### EXERCISE BRIEF
A full, word-for-word copy of the listing below is needed; leave the images out of it.

### DATA EXTRACTS
+--

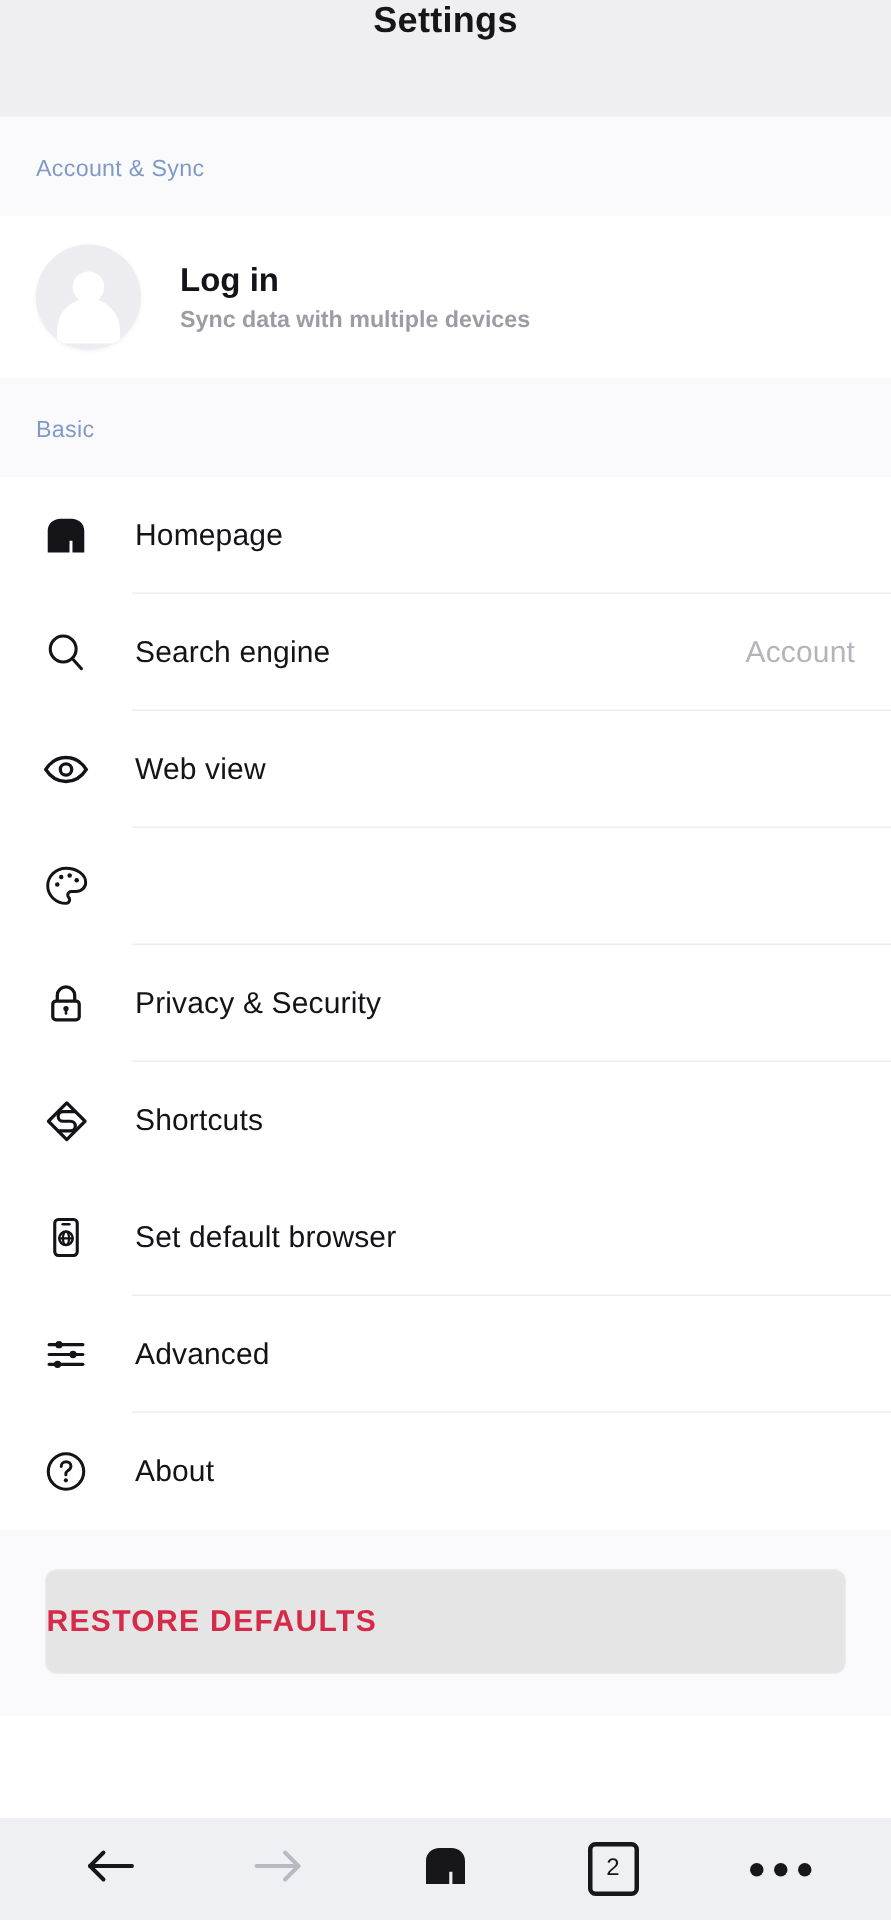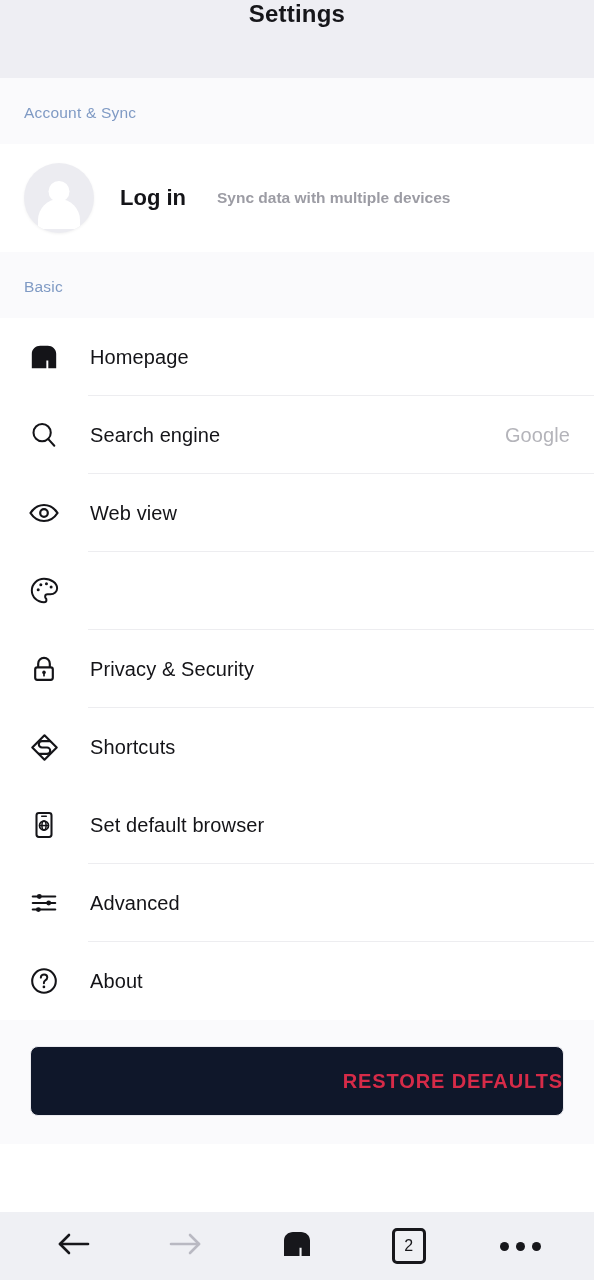--- a/index.html
+++ b/index.html
@@ -97,23 +97,22 @@
     height: 30px;
     border-radius: 21px 21px 0 0;
     background: #ffffff;
     left: 50%;
     bottom: 4px;
     transform: translateX(-50%);
   }
   .account-text {
     margin-left: 26px;
     display: flex;
-    flex-direction: row;
+    flex-direction: column;
     justify-content: center;
-    gap: 31px;
   }
   .account-title {
     font-size: 22px;
     font-weight: bold;
     color: #141418;
     line-height: 1.25;
   }
   .account-sub {
     font-size: 15.5px;
     color: #9c9ca4;
@@ -165,26 +164,26 @@
   }
 
   
   .restore-area {
     background: #fafafc;
     padding: 26px 30px 28px 30px;
   }
   .restore-btn {
     width: 100%;
     height: 70px;
-    background: #0f172a;
+    background: #e5e5e5;
     border: 1px solid #eaeaef;
     border-radius: 8px;
     display: flex;
     align-items: center;
-    justify-content: flex-end;
+    justify-content: flex-start;
     cursor: pointer;
   }
   .restore-label {
     font-size: 20px;
     font-weight: bold;
     color: #d62b48;
     letter-spacing: 0.9px;
   }
 
   
@@ -273,21 +272,21 @@
       </div>
 
       <div class="row">
         <span class="icon">
           <svg width="30" height="30" viewBox="0 0 32 32" fill="none" stroke="#141418" stroke-width="2.2">
             <circle cx="14" cy="13.5" r="9.2"></circle>
             <line x1="20.6" y1="20.4" x2="27" y2="27.5" stroke-linecap="round"></line>
           </svg>
         </span>
         <span class="row-label">Search engine</span>
-        <span class="row-value">Google</span>
+        <span class="row-value">Account</span>
         <span class="divider"></span>
       </div>
 
       <div class="row">
         <span class="icon">
           <svg width="32" height="32" viewBox="0 0 32 32" fill="none" stroke="#141418" stroke-width="2.2">
             <path d="M2.5 16C6 10.5 10.8 8 16 8s10 2.5 13.5 8c-3.5 5.5-8.3 8-13.5 8S6 21.5 2.5 16z"></path>
             <circle cx="16" cy="16" r="3.8"></circle>
           </svg>
         </span>

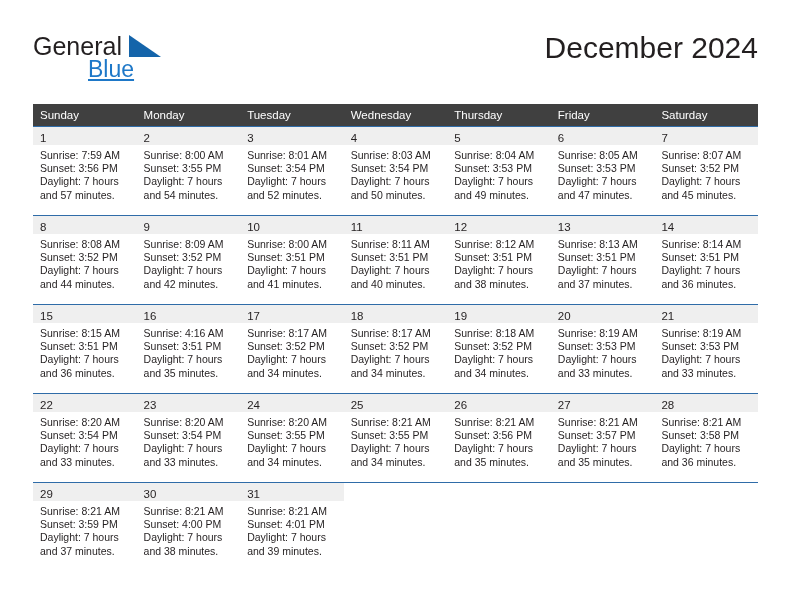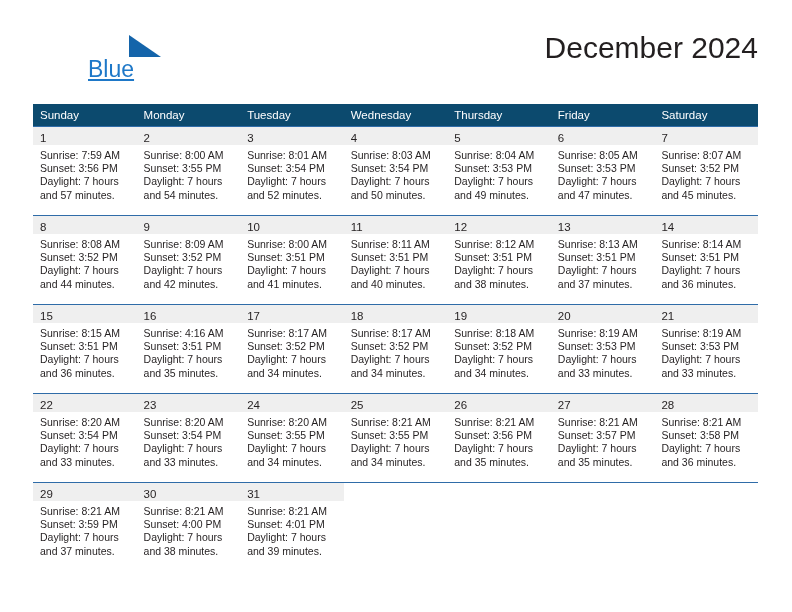--- a/index.html
+++ b/index.html
@@ -90,21 +90,21 @@
   
   .calendar {
     position: absolute;
     left: 33px;
     top: 104px;
     width: 725px;
     border-collapse: collapse;
     table-layout: fixed;
   }
   .calendar th {
-    background: #0c4a6e;
+    background: #404040;
     color: #ffffff;
     font-size: 11.5px;
     font-weight: normal;
     text-align: left;
     padding: 5px 0 5px 7px;
     height: 12px;
     font-family: "Liberation Sans", sans-serif;
   }
   .calendar td {
     vertical-align: top;
@@ -146,20 +146,21 @@
   }
 </style>
 </head>
 <body>
 
 <div class="page">
 
   <div class="header">
 
     <div class="brand">
+      <span class="brand-general">General</span>
       <span class="brand-tri"></span>
       <span class="brand-blue">Blue</span>
     </div>
 
     <div class="title-block">
       <div class="cal-title">December 2024</div>
     </div>
 
   </div>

+--

### WRITTEN RESPONSE
--- a/index.html
+++ b/index.html
@@ -97,23 +97,22 @@
     height: 30px;
     border-radius: 21px 21px 0 0;
     background: #ffffff;
     left: 50%;
     bottom: 4px;
     transform: translateX(-50%);
   }
   .account-text {
     margin-left: 26px;
     display: flex;
-    flex-direction: row;
+    flex-direction: column;
     justify-content: center;
-    gap: 31px;
   }
   .account-title {
     font-size: 22px;
     font-weight: bold;
     color: #141418;
     line-height: 1.25;
   }
   .account-sub {
     font-size: 15.5px;
     color: #9c9ca4;
@@ -165,26 +164,26 @@
   }
 
   
   .restore-area {
     background: #fafafc;
     padding: 26px 30px 28px 30px;
   }
   .restore-btn {
     width: 100%;
     height: 70px;
-    background: #0f172a;
+    background: #e5e5e5;
     border: 1px solid #eaeaef;
     border-radius: 8px;
     display: flex;
     align-items: center;
-    justify-content: flex-end;
+    justify-content: flex-start;
     cursor: pointer;
   }
   .restore-label {
     font-size: 20px;
     font-weight: bold;
     color: #d62b48;
     letter-spacing: 0.9px;
   }
 
   
@@ -273,21 +272,21 @@
       </div>
 
       <div class="row">
         <span class="icon">
           <svg width="30" height="30" viewBox="0 0 32 32" fill="none" stroke="#141418" stroke-width="2.2">
             <circle cx="14" cy="13.5" r="9.2"></circle>
             <line x1="20.6" y1="20.4" x2="27" y2="27.5" stroke-linecap="round"></line>
           </svg>
         </span>
         <span class="row-label">Search engine</span>
-        <span class="row-value">Google</span>
+        <span class="row-value">Account</span>
         <span class="divider"></span>
       </div>
 
       <div class="row">
         <span class="icon">
           <svg width="32" height="32" viewBox="0 0 32 32" fill="none" stroke="#141418" stroke-width="2.2">
             <path d="M2.5 16C6 10.5 10.8 8 16 8s10 2.5 13.5 8c-3.5 5.5-8.3 8-13.5 8S6 21.5 2.5 16z"></path>
             <circle cx="16" cy="16" r="3.8"></circle>
           </svg>
         </span>

--- a/index.html
+++ b/index.html
@@ -90,21 +90,21 @@
   
   .calendar {
     position: absolute;
     left: 33px;
     top: 104px;
     width: 725px;
     border-collapse: collapse;
     table-layout: fixed;
   }
   .calendar th {
-    background: #0c4a6e;
+    background: #404040;
     color: #ffffff;
     font-size: 11.5px;
     font-weight: normal;
     text-align: left;
     padding: 5px 0 5px 7px;
     height: 12px;
     font-family: "Liberation Sans", sans-serif;
   }
   .calendar td {
     vertical-align: top;
@@ -146,20 +146,21 @@
   }
 </style>
 </head>
 <body>
 
 <div class="page">
 
   <div class="header">
 
     <div class="brand">
+      <span class="brand-general">General</span>
       <span class="brand-tri"></span>
       <span class="brand-blue">Blue</span>
     </div>
 
     <div class="title-block">
       <div class="cal-title">December 2024</div>
     </div>
 
   </div>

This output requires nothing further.